I know someone gave me a hint about this some 2 years ago, but I can find neither post nor schematic.
I happen to have a half of an op-amp left in a BMP build. Some where I saw that it can be used i.e. to buffer Vb in a power supply as a unity gain buffer.
Like this, perhaps?
(https://i.postimg.cc/WD80WJnw/Supply-Opamp-Buffer.png) (https://postimg.cc/WD80WJnw)
Yup Andreas that should work just fine.
That will work indeed, if you're looking for real word examples both the Suhr Riot and the Friedman pedals use that setup iirc.
Thx guys - and in it goes :)
But wasn't it already in in the first place?
this is what i do 👍
I like to use a buffer for volume control, maybe you can do that.

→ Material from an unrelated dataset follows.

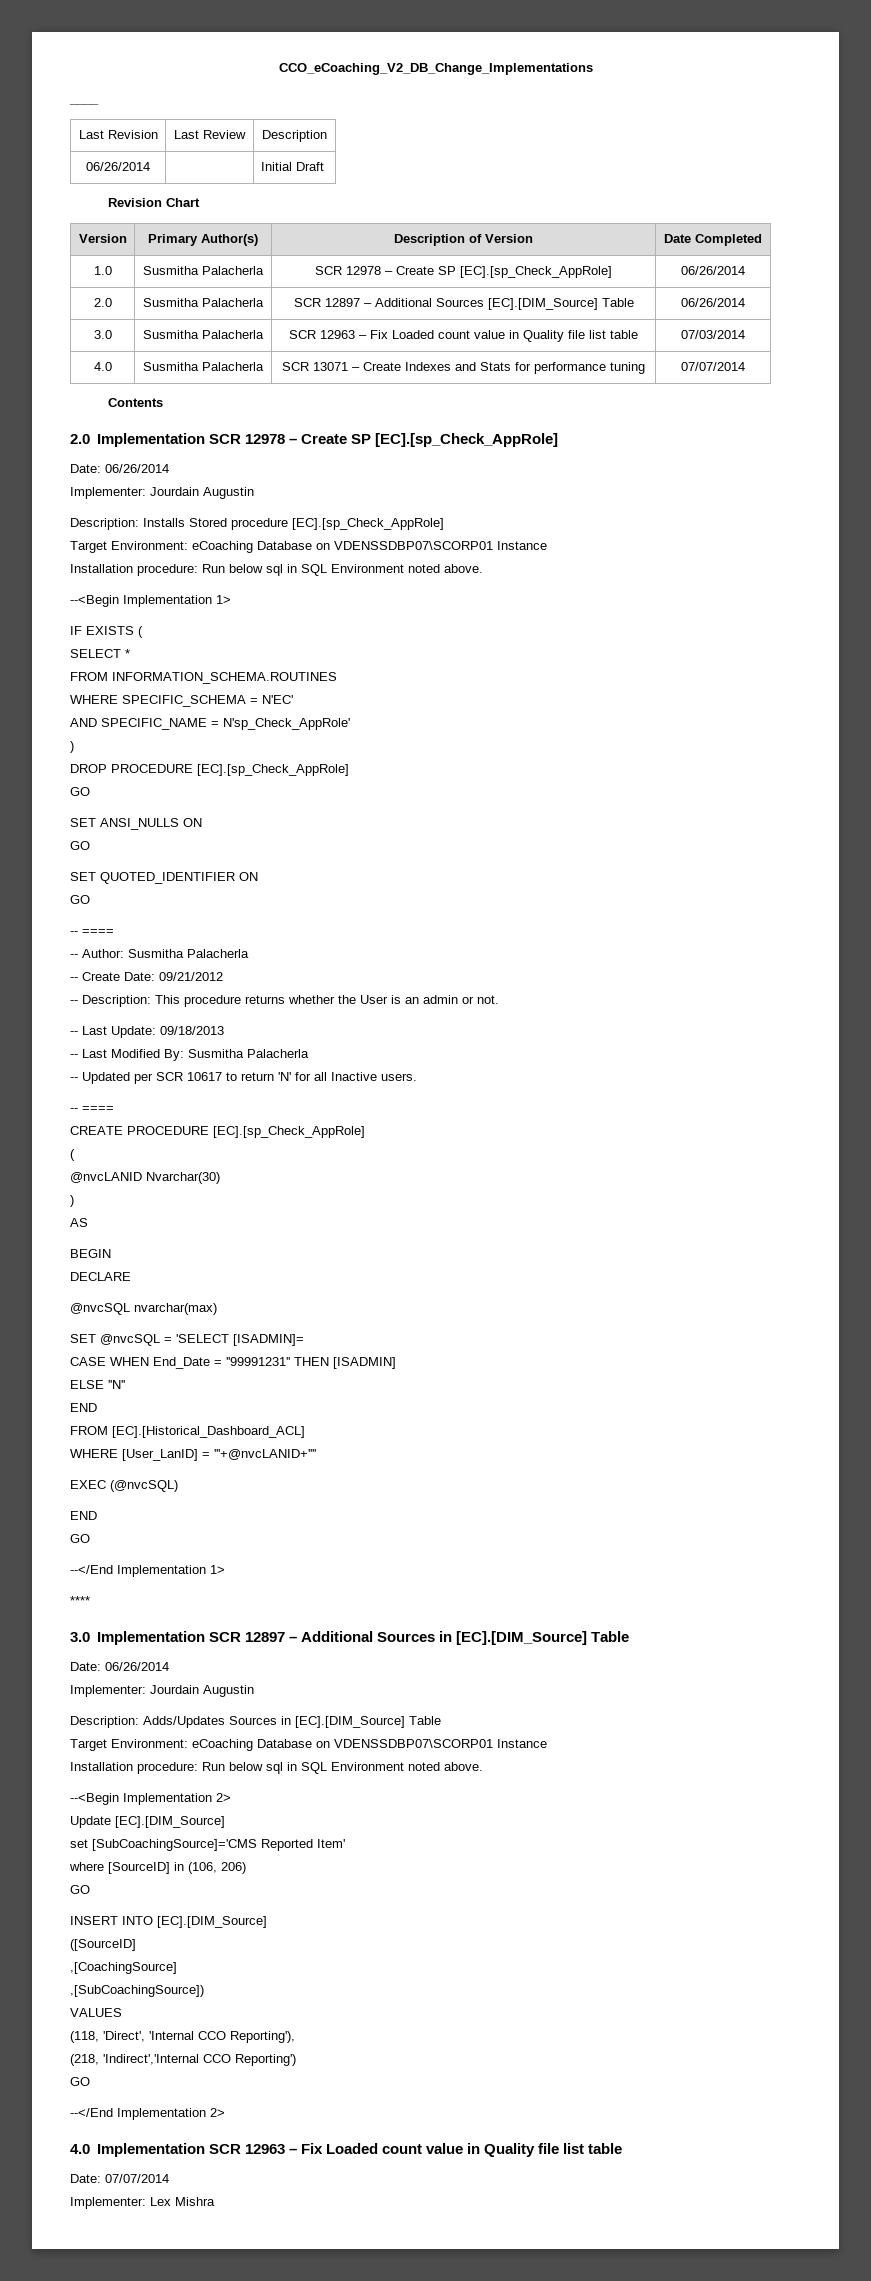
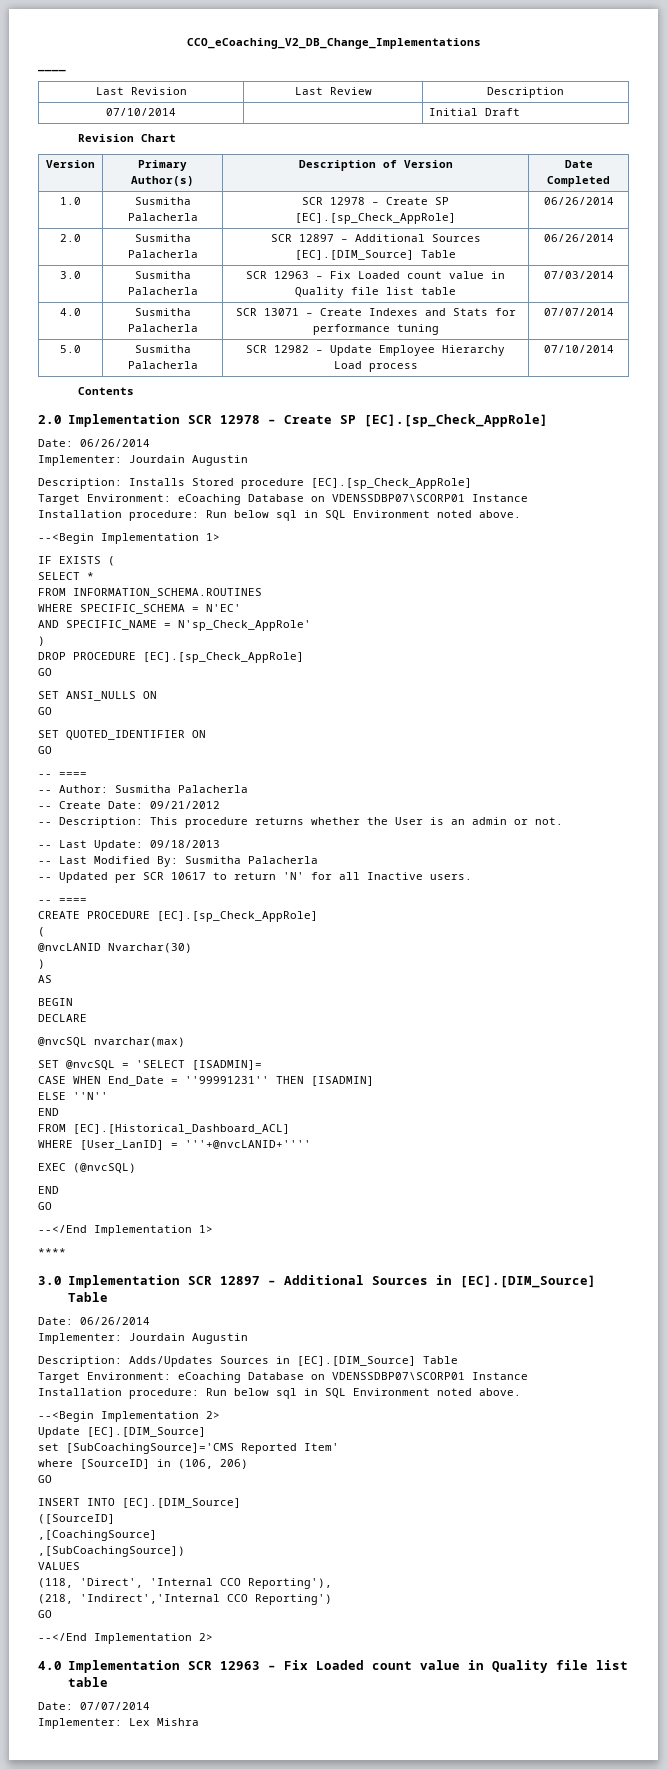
- 06/26/2014 | | Initial Draft
+ 07/10/2014 | | Initial Draft
+ 5.0 | Susmitha Palacherla | SCR 12982 – Update Employee Hierarchy Load process | 07/10/2014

Works great most of the time.
Be aware that it can also add mystery noise and feedback if you let any noise get into the bias divider that feeds the opamp. Be really picky about the filtering and grounding of the reference voltage feeding the opamp section to avoid this.
Also, for some opamps, you can't always simply use this to feed a decoupling capacitor to ground, or an array of capacitors to ground as you might otherwise do. Some opamps go unstable with high capactive loading, so you may need a small resistor, 10 to 100 ohms, after the opamp output but before the local decoupling caps on Vb.
QuoteBe aware that it can also add mystery noise and feedback if you let any noise get into the bias divider that feeds the opamp. Be really picky about the filtering and grounding of the reference voltage feeding the opamp section to avoid this.
Also, for some opamps, you can't always simply use this to feed a decoupling capacitor to ground, or an array of capacitors to ground as you might otherwise do. Some opamps go unstable with high capactive loading, so you may need a small resistor, 10 to 100 ohms, after the opamp output but before the local decoupling caps on Vb.
+1
I guess my beef is by the time you add all the stuff to make it work *properly* you have a lot more components. So you should really only use the opamp buffer *if* you really need it ie. when you are
pulling so much current out of the VR (Vcc/2) rail that it would cause the rail to drop. Otherwise there's
no advantage, just put a big cap there. A 100uF cap will have a lower impedance than a 100R series resistor down to 20Hz or so.
IMHO, there is no need for R2/R3 high resistance values..
(10k/10k should also make it fine with less "noisy" proneness..)
There is an article on picking bias voltage components at geofex, by the way.